Foolishness from LiveScience.

I know I said I was going to ignore LiveScience after a string of ridiculous articles. I really have tried to. But today someone brought to my attention a truly silly story and asked if perhaps it was blog-worthy. Indeed it is, even though it required me to visit the site that I had vowed to avoid.

The story is about frogs and snakes. In particular, Dahl’s aquatic frog and the northern death adder in Australia. The frogs are toxic or may be covered by a sticky glue-like substance, but the snakes manage to consume them nonetheless by killing the frog and then waiting for the objectionable substances to degrade before eating the prey. The frog usually travels some distance before succumbing to the snake’s venom, at which time the predator tracks it down and devours it. Assessing the state of non-lethal doses of toxin in their mouths after the initial bite of the frogs allows the snakes to discriminate between species of toxic prey, such that they wait, say, 30 minutes post mortem before eating one species of frogs, but 40 minutes for a different species whose toxins persist slightly longer before breaking down.

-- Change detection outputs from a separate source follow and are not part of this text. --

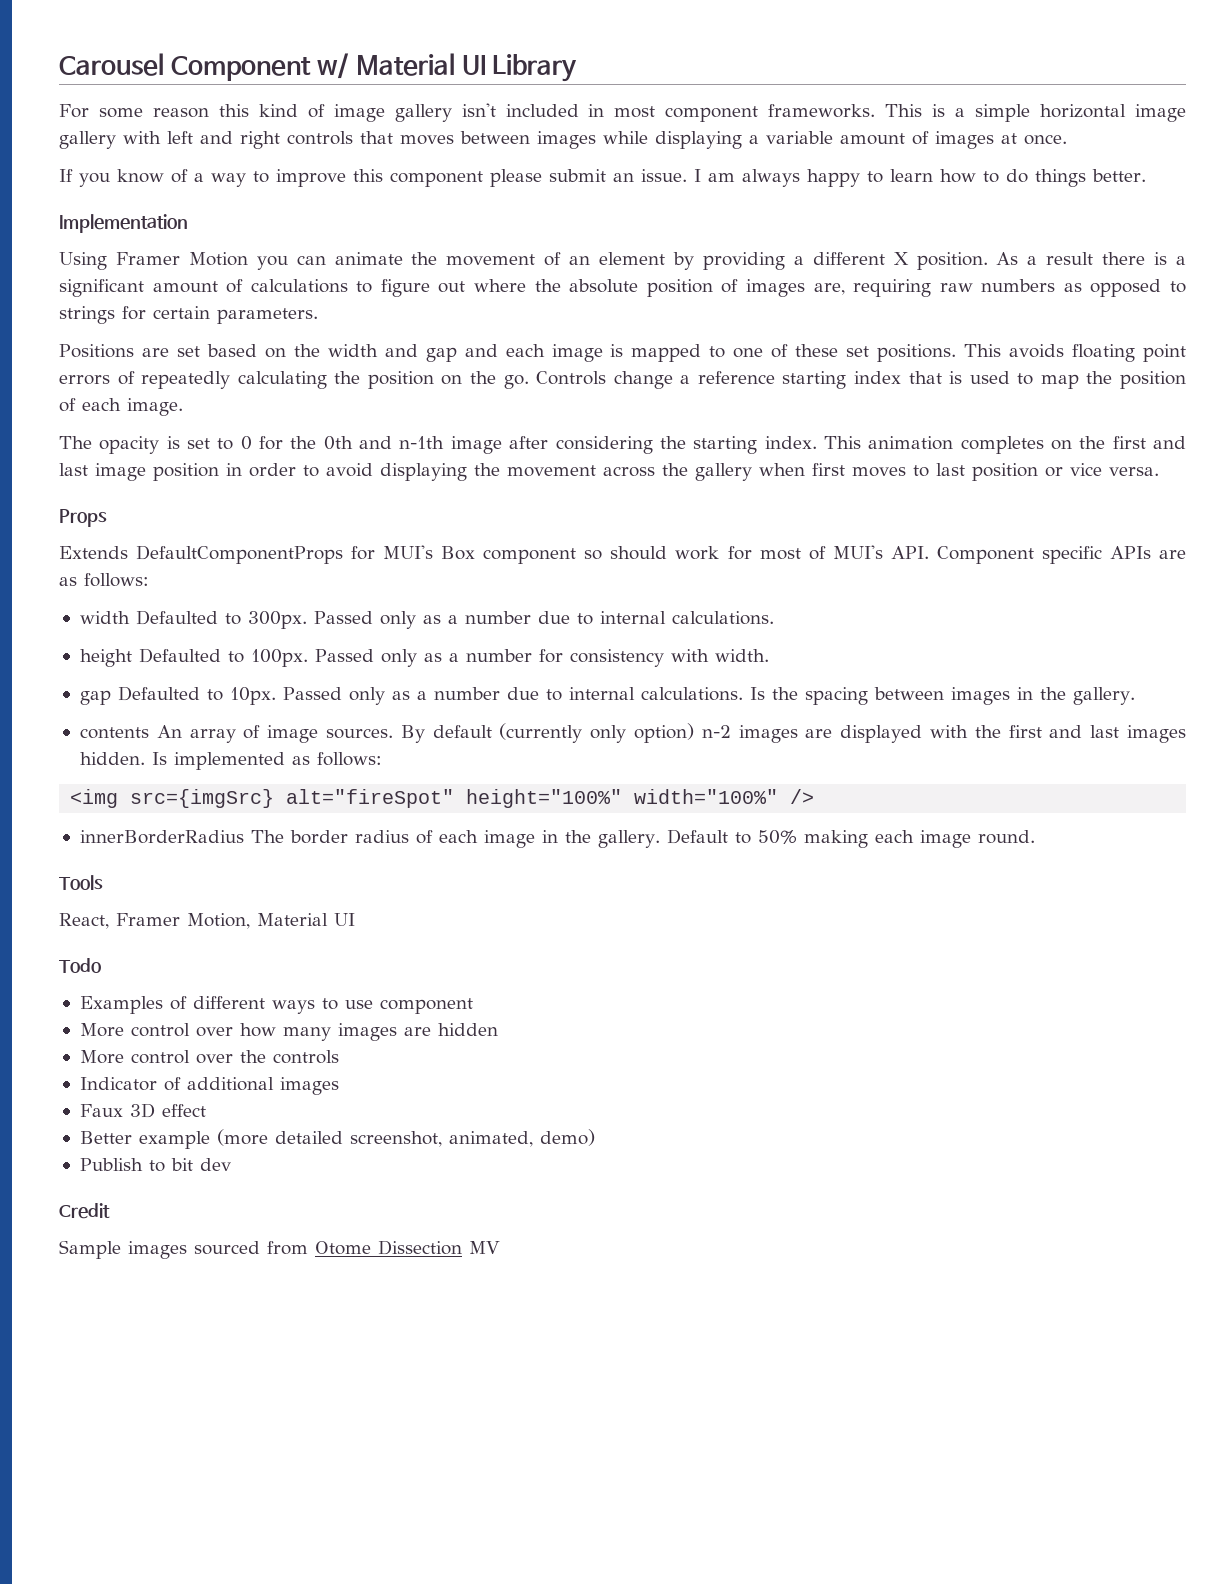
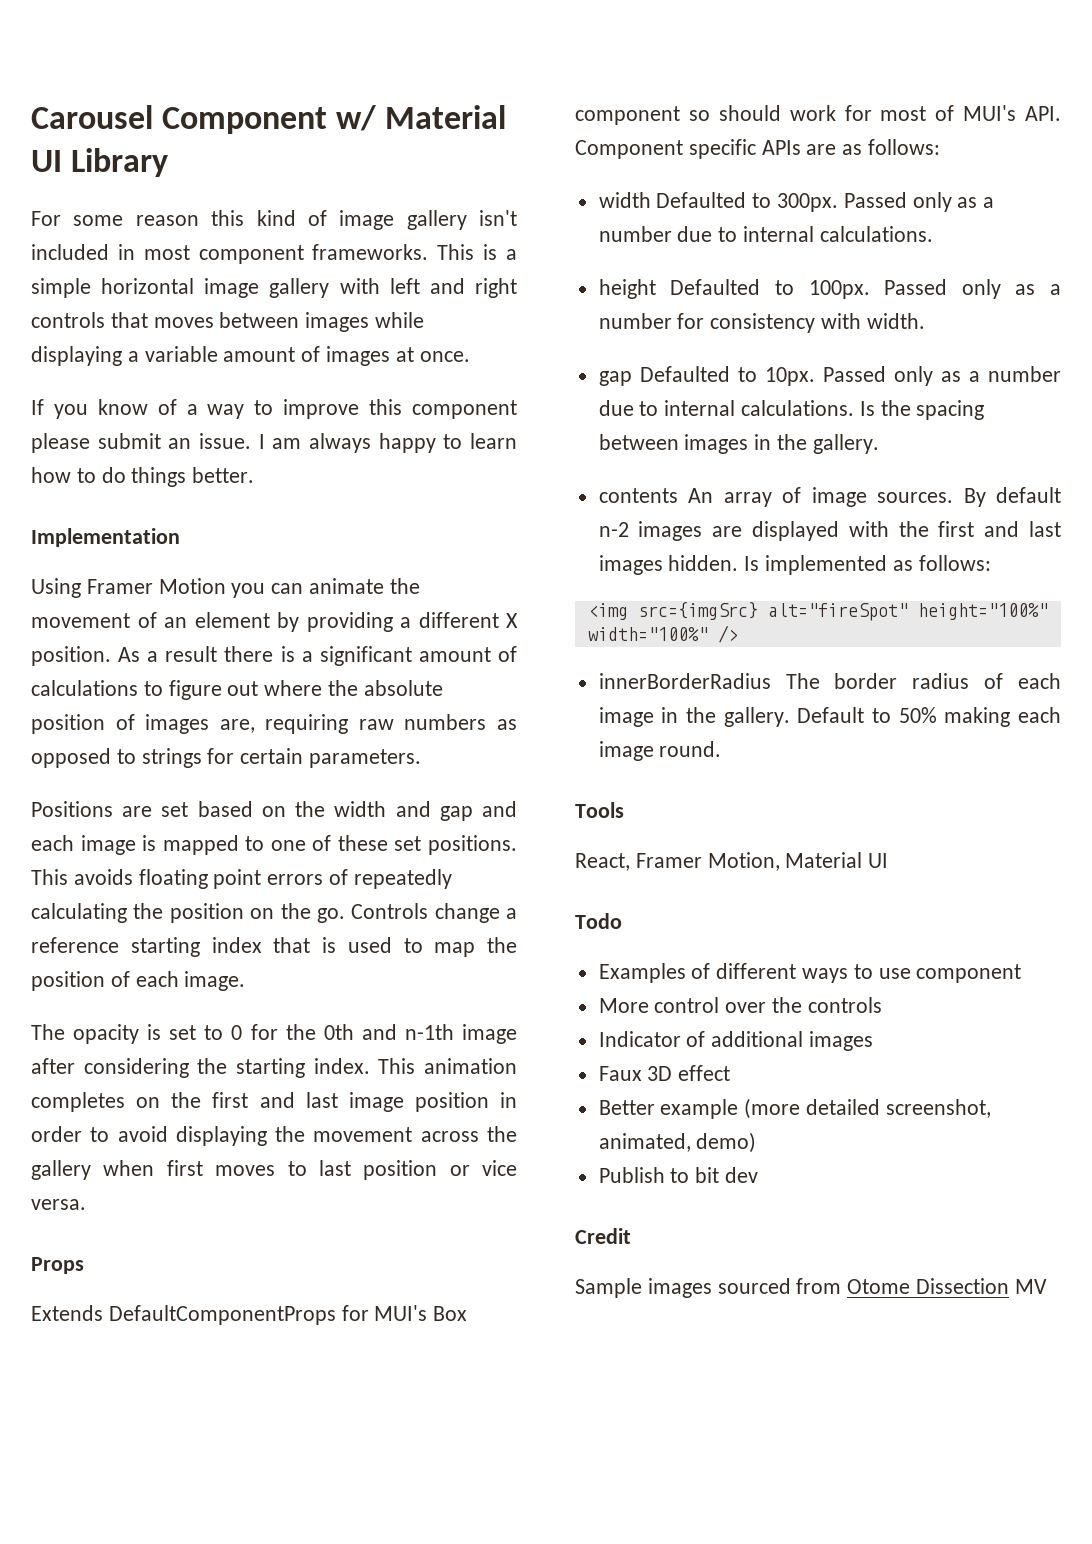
- By default (currently only option) n-2 images are displayed with the first and last images hidden.
+ By default n-2 images are displayed with the first and last images hidden.
- More control over how many images are hidden

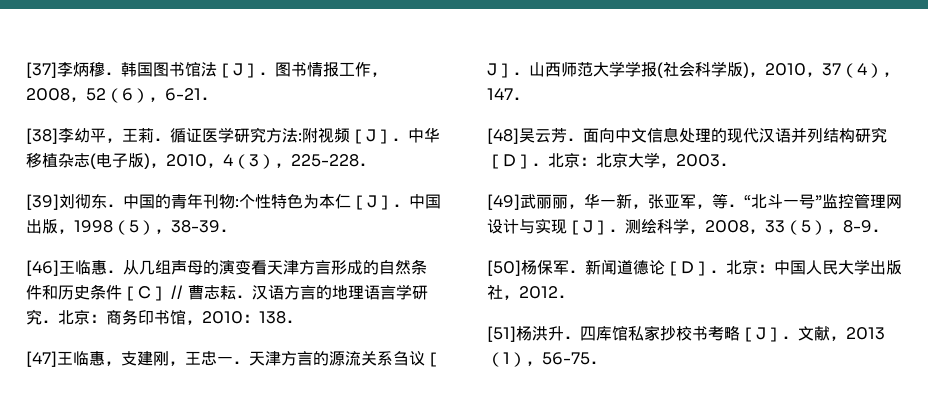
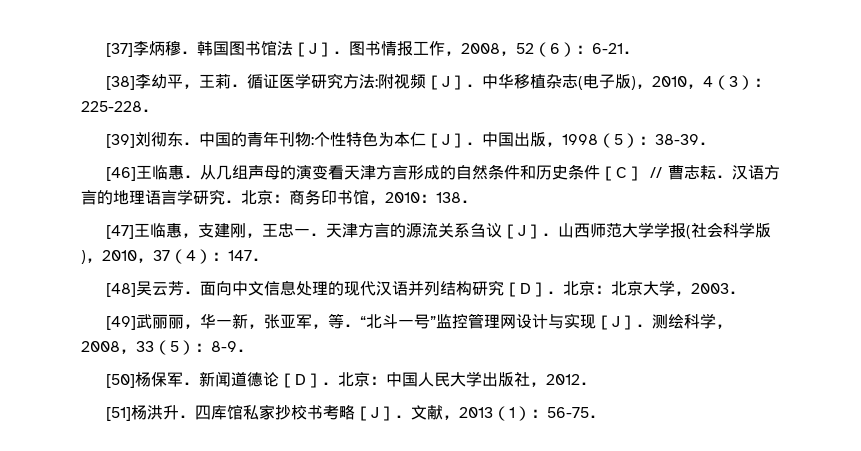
- [37]李炳穆．韩国图书馆法［J］．图书情报工作，2008，52（6），6-21．
+ [37]李炳穆．韩国图书馆法［J］．图书情报工作，2008，52（6）：6-21．
- [38]李幼平，王莉．循证医学研究方法:附视频［J］．中华移植杂志(电子版)，2010，4（3），225-228．
+ [38]李幼平，王莉．循证医学研究方法:附视频［J］．中华移植杂志(电子版)，2010，4（3）：225-228．
- [39]刘彻东．中国的青年刊物:个性特色为本仁［J］．中国出版，1998（5），38-39．
+ [39]刘彻东．中国的青年刊物:个性特色为本仁［J］．中国出版，1998（5）：38-39．
- [47]王临惠，支建刚，王忠一．天津方言的源流关系刍议［J］．山西师范大学学报(社会科学版)，2010，37（4），147．
+ [47]王临惠，支建刚，王忠一．天津方言的源流关系刍议［J］．山西师范大学学报(社会科学版)，2010，37（4）：147．
- [49]武丽丽，华一新，张亚军，等．“北斗一号”监控管理网设计与实现［J］．测绘科学，2008，33（5），8-9．
+ [49]武丽丽，华一新，张亚军，等．“北斗一号”监控管理网设计与实现［J］．测绘科学，2008，33（5）：8-9．
- [51]杨洪升．四库馆私家抄校书考略［J］．文献，2013（1），56-75．
+ [51]杨洪升．四库馆私家抄校书考略［J］．文献，2013（1）：56-75．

This is all well and good, and is an interesting interaction about which I was not aware. But, in typical fashion, LiveScience manages to butcher some basic evolutionary ideas. Here is where the whole thing goes off the rails:

Evolutionary theory predicts that the adder’s tactic is foolproof: Natural selection stops operating after an individual’s death, so the frogs will probably never evolve longer-lasting toxins in response to the clever snakes.

So, just to review. The snake bites the frog, which is toxic, and gets some of the toxin in its mouth. This toxin ingested by the snake is at a concentration too low to be fatal, but the toxin itself is poisonous enough to kill a snake at higher concentrations unless it waits for the compound to degrade after the frog wonders off and dies sometime later.

Can anyone see how mutations of small effect in some frogs might make the “clever” snakes’ “trick”, not very “fool-proof”?